Deus, em sua Sabedoria e Benevolência, decidiu que no processo de evolução humana, e de todos os mundos, e de todas as coisas, deve haver a cooperação entre suas criações, uma interação onde tudo e todos doem de si o melhor para o próximo, aprendendo assim o amor e seguindo sua evolução. Em outras palavras, nossa alfabetização, por exemplo, é feita por outro ser humano e não por Deus diretamente, ou seja, Nosso Pai, em sua Bondade, delega funções. Em todos os níveis da existência existe uma hierarquia onde os mais avançados podem ensinar, ajudar, guiar, dirigir e tudo o mais, aos que vem atrás. Essa é uma manifestação de amor e caridade. Assim entendemos os Anjos, os Elementais, os Espíritos Guias, os Orixás…
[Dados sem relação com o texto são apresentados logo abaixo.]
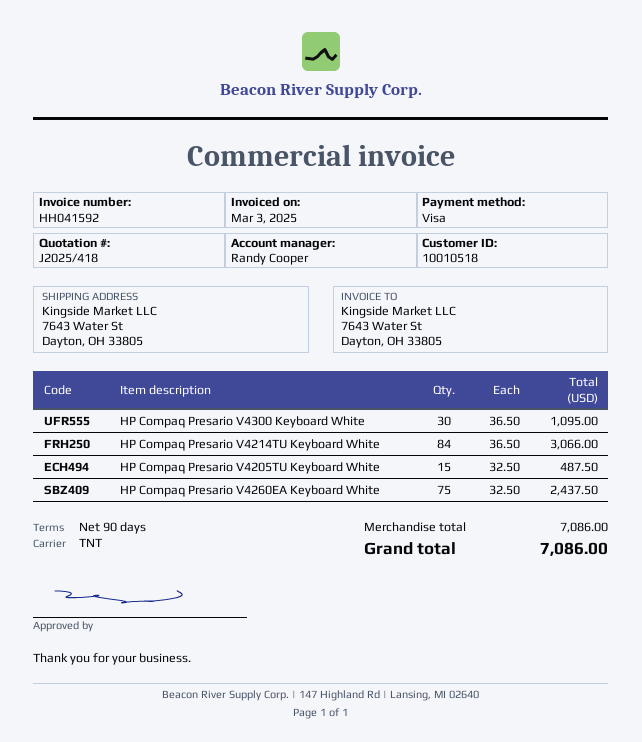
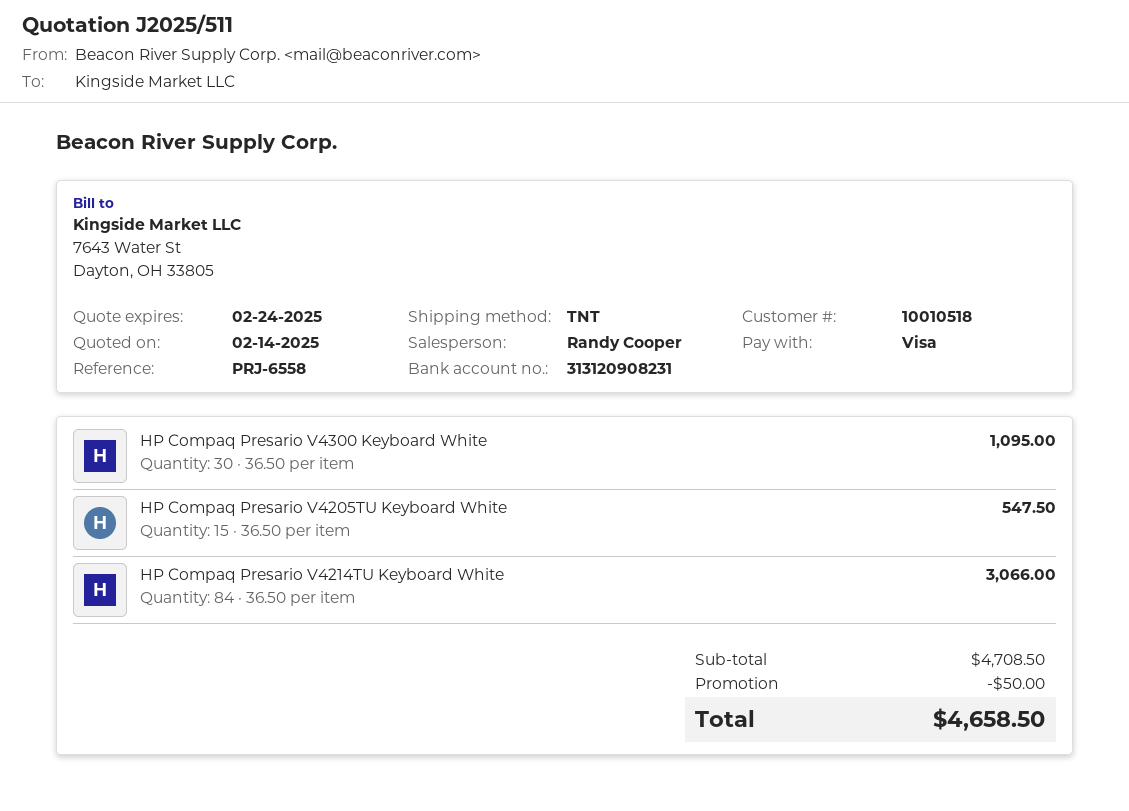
quote number: J2025/418 -> J2025/511
HP Compaq Presario V4205TU Keyboard White: 15 x 32.50 = 487.50 -> 15 x 36.50 = 547.50
HP Compaq Presario V4260EA Keyboard White: 75 x 32.50 = 2437.50 -> none
subtotal: 7086.00 -> 4708.50
discount: none -> 50.00
total: 7086.00 -> 4658.50

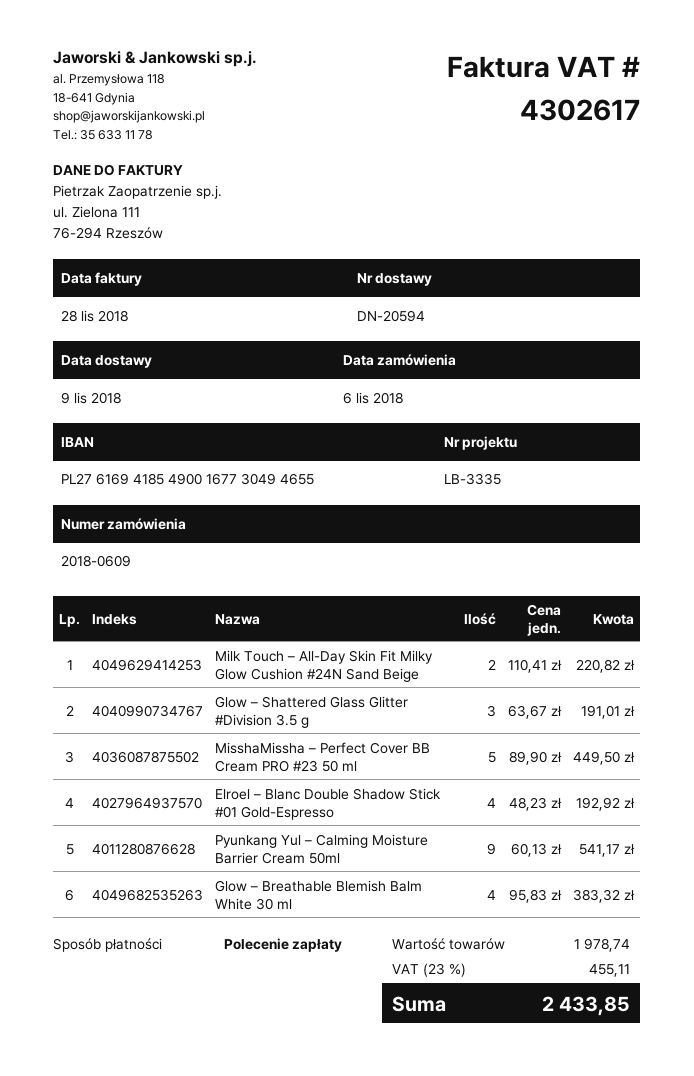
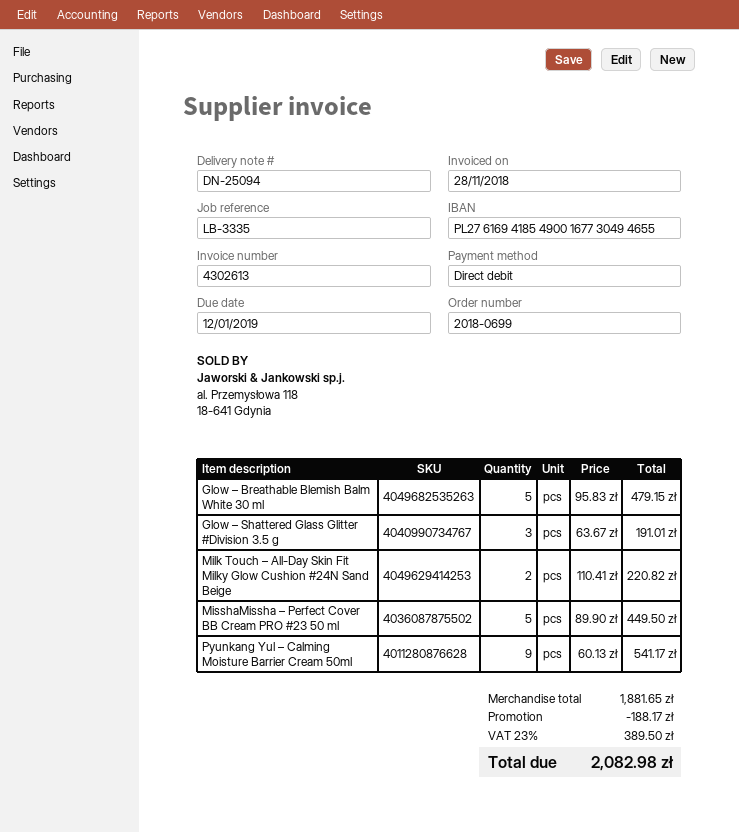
order number: 2018-0609 -> 2018-0699
delivery note number: DN-20594 -> DN-25094
invoice number: 4302617 -> 4302613
Elroel – Blanc Double Shadow Stick #01 Gold-Espresso: 4 x 48.23 = 192.92 -> none
Glow – Breathable Blemish Balm White 30 ml: 4 x 95.83 = 383.32 -> 5 x 95.83 = 479.15
subtotal: 1978.74 -> 1881.65
discount: none -> 188.17
tax: 23% = 455.11 -> 23% = 389.50
total: 2433.85 -> 2082.98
Em nossa humilde concepção, entendemos os Orixás como sendo emanações de Deus.

Têm diferentes frequências Vibracionais, de acordo com a energia que governam, e por isso, como também temos nossa frequência de vibração, estamos ligados aos Orixás através dela. Todos recebemos influência de todos os Orixás, porém sempre com maior afinidade com um determinado Orixá, aquele que chamamos de nosso Orixá de Cabeça.

Como já vimos anteriormente, a Umbanda “herdou” os Orixás do Candomblé trazido pelos escravos africanos. Na verdade, herdou os nomes, a imagem e as lendas, porque no Plano Espiritual, não existem religiões nem separações étnicas. Reconhecem-se apenas as diferentes faixas de vibração, que variam de acordo com a evolução. Isso quer dizer que os Orixás, seus princípios e sua atuação são os mesmos em qualquer lugar do mundo. Também vale dizer que todas as lendas são tão somente uma forma figurativa de se expressar determinadas diferenças ou semelhanças, ou ainda compatibilidades, de diferentes tipos de energia ou matéria. Os Orixás não brigam entre si ou com quem quer que seja, não têm ciúme, não castigam, não exigem roupas caras, comidas ou sacrifícios animais, não disputam a regência do ori (cabeça) de ninguém, não acirram ânimos ou alimentam desavenças, não fomentam guerras ou promovem vinganças, não têm vícios e defeitos próprios dos encarnados e desencarnados..

Quando fazemos uma “oferenda”, não estamos alimentando o Orixá; na verdade fazemos uma pequena e limitada manipulação de energia, num processo magista, utilizando elementos da natureza afins com determinada energia, com o intuito de alcançarmos determinado resultado, como por exemplo, a restauração de nosso equilíbrio vibracional.

Na Umbanda, identificam-se como sendo 7 os Orixás ou “Vibrações Originais” (termo usado pelo Caboclo Arapiaga / F. Rivas Neto), sendo eles:

OXALÁ — OGUM — OXÓSSI — XANGÔ — YEMANJÁ — YORI — YORIMÁ

Porém estes são os 7 Orixás / Vibrações Originais, existindo ainda Nanã, Ossâim, Oxumarê, Oxum, Obá e Iansã, merecedores de igual respeito.
Observamos ainda que adotamos, seguindo a orientação de nossos mentores espirituais, este setenário sagrado (Umbanda Exotérica) visto que a Umbanda não nasceu de uma codificação e existem diferenças quanto aos 7 Orixás considerados como as Vibrações Originais de terreiro para terreiro. Para citar alguns exemplos, pode-se observar em vez de Yori e Yorimá, Obaluaê e Oxum ou ainda Obaluaê e Linha do Oriente.